**Work instruction:** Using the listing below, determine the count of lines with the word "high" and reply only with it.

**Provided entries:**
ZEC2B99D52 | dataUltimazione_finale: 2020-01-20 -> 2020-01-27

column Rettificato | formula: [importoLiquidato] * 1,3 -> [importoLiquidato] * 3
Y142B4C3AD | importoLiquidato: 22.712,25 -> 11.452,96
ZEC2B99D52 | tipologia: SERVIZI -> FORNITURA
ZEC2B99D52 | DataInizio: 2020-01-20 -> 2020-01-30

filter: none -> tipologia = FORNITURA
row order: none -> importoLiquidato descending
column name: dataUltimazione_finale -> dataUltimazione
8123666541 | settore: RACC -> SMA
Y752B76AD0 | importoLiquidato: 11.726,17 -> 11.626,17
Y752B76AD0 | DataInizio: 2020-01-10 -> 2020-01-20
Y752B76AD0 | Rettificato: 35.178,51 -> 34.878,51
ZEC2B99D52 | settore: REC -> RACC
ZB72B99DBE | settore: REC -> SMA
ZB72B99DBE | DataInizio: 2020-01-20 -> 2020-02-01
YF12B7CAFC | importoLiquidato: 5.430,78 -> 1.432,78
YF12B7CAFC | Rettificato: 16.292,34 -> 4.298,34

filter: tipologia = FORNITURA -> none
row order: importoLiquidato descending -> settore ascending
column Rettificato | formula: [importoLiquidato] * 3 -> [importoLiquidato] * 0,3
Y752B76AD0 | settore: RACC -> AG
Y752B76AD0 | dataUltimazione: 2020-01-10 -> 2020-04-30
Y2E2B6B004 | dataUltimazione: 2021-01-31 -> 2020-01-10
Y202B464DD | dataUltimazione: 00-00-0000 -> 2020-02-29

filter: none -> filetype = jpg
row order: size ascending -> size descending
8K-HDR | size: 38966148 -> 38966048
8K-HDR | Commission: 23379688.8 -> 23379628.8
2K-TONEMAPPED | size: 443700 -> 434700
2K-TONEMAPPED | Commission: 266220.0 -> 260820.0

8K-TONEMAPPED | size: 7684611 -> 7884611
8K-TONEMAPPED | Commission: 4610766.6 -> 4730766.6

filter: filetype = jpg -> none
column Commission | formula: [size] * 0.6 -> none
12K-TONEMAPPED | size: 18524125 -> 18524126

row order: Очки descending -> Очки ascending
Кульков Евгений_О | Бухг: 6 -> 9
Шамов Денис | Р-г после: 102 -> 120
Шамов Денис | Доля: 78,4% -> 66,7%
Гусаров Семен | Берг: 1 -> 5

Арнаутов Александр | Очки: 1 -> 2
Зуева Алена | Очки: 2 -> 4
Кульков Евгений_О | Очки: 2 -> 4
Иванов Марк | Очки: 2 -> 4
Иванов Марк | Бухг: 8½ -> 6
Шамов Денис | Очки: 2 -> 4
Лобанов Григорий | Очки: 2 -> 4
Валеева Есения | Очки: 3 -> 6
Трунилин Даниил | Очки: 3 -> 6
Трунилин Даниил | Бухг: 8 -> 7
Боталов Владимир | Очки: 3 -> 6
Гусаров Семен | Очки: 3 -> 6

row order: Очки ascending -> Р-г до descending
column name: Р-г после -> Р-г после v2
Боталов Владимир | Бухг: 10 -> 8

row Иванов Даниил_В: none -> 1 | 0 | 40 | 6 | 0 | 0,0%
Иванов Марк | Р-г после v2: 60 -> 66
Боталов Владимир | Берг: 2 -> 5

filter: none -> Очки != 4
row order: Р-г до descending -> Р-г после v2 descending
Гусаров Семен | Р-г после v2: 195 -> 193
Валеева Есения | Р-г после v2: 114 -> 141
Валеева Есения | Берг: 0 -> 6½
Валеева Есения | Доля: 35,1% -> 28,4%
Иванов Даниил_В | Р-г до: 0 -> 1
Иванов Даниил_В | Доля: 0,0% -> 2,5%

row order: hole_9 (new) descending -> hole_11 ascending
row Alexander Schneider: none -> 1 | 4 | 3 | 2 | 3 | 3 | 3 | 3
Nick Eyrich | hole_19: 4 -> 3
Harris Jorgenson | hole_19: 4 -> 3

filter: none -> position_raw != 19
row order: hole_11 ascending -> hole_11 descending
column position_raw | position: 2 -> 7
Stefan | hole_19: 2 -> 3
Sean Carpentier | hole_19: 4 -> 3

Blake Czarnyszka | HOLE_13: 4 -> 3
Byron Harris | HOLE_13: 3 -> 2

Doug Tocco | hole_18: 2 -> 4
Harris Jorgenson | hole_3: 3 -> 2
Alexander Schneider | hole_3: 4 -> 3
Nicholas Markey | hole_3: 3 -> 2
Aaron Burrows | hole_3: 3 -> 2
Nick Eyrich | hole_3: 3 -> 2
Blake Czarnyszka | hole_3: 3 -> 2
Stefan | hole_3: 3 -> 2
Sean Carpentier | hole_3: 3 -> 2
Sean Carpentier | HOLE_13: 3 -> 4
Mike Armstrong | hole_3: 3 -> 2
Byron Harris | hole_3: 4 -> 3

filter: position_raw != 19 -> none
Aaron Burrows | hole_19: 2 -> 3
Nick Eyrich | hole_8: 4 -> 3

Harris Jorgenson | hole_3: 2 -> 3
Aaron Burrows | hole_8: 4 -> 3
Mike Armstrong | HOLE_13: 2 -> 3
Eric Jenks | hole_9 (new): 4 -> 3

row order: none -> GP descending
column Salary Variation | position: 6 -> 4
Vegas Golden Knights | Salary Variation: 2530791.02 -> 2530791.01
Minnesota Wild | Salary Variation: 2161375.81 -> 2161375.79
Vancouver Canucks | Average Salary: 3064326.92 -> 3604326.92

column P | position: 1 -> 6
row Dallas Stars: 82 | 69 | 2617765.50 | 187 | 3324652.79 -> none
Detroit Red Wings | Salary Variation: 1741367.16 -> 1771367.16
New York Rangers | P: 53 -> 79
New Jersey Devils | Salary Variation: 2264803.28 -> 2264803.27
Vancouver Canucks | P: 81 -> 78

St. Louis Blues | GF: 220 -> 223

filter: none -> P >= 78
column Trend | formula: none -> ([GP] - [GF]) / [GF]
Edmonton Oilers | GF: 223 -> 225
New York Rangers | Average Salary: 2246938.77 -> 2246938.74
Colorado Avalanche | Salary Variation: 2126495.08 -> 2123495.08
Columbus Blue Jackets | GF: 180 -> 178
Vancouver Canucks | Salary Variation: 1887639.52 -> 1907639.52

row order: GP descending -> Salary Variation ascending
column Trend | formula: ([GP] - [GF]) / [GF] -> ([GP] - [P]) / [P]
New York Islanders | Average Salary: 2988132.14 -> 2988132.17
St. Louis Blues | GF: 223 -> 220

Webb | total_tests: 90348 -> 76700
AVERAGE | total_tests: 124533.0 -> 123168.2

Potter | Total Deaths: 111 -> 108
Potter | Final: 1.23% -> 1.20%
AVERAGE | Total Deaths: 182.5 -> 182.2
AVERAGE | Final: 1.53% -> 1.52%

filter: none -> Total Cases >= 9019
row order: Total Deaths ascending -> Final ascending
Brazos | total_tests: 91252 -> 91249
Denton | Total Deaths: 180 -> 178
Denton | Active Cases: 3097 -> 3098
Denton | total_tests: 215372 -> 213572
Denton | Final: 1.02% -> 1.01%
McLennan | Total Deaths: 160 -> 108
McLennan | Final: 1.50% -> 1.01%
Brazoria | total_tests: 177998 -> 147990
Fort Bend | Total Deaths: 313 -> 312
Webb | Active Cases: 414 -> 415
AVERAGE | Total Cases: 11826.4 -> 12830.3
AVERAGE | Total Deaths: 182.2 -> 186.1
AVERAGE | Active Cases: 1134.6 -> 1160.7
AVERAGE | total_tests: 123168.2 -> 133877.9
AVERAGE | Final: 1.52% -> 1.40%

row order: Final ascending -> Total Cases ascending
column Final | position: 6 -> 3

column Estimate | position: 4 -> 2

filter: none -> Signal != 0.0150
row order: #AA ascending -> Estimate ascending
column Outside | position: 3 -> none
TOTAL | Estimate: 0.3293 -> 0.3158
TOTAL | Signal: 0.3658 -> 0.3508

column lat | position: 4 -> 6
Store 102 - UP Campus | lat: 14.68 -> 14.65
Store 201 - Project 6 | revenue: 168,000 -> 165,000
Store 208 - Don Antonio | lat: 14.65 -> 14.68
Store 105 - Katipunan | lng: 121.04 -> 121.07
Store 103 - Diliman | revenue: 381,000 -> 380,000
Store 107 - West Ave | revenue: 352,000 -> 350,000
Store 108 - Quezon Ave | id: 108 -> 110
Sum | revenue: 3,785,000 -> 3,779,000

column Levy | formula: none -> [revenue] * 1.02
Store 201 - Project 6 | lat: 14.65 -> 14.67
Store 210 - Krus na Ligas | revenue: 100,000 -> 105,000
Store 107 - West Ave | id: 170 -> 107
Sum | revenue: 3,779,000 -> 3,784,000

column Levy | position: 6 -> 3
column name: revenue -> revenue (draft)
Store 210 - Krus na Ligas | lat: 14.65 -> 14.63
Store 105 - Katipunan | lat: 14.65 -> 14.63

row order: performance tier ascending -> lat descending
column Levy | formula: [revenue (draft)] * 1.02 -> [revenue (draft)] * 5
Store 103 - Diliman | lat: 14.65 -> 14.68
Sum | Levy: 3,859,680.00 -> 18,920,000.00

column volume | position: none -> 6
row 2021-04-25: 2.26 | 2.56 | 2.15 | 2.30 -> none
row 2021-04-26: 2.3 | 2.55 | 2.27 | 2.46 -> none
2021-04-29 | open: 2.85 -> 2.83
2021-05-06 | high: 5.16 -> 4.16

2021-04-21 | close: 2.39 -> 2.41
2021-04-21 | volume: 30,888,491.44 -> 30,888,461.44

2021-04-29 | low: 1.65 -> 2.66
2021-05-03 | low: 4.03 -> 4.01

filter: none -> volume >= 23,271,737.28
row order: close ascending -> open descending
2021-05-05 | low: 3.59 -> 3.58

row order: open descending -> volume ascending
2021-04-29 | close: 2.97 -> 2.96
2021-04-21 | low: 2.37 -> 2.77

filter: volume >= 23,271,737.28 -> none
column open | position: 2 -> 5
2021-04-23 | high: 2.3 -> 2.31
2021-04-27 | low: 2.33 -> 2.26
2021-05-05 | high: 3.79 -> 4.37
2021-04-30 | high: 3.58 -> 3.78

**Written answer:** 4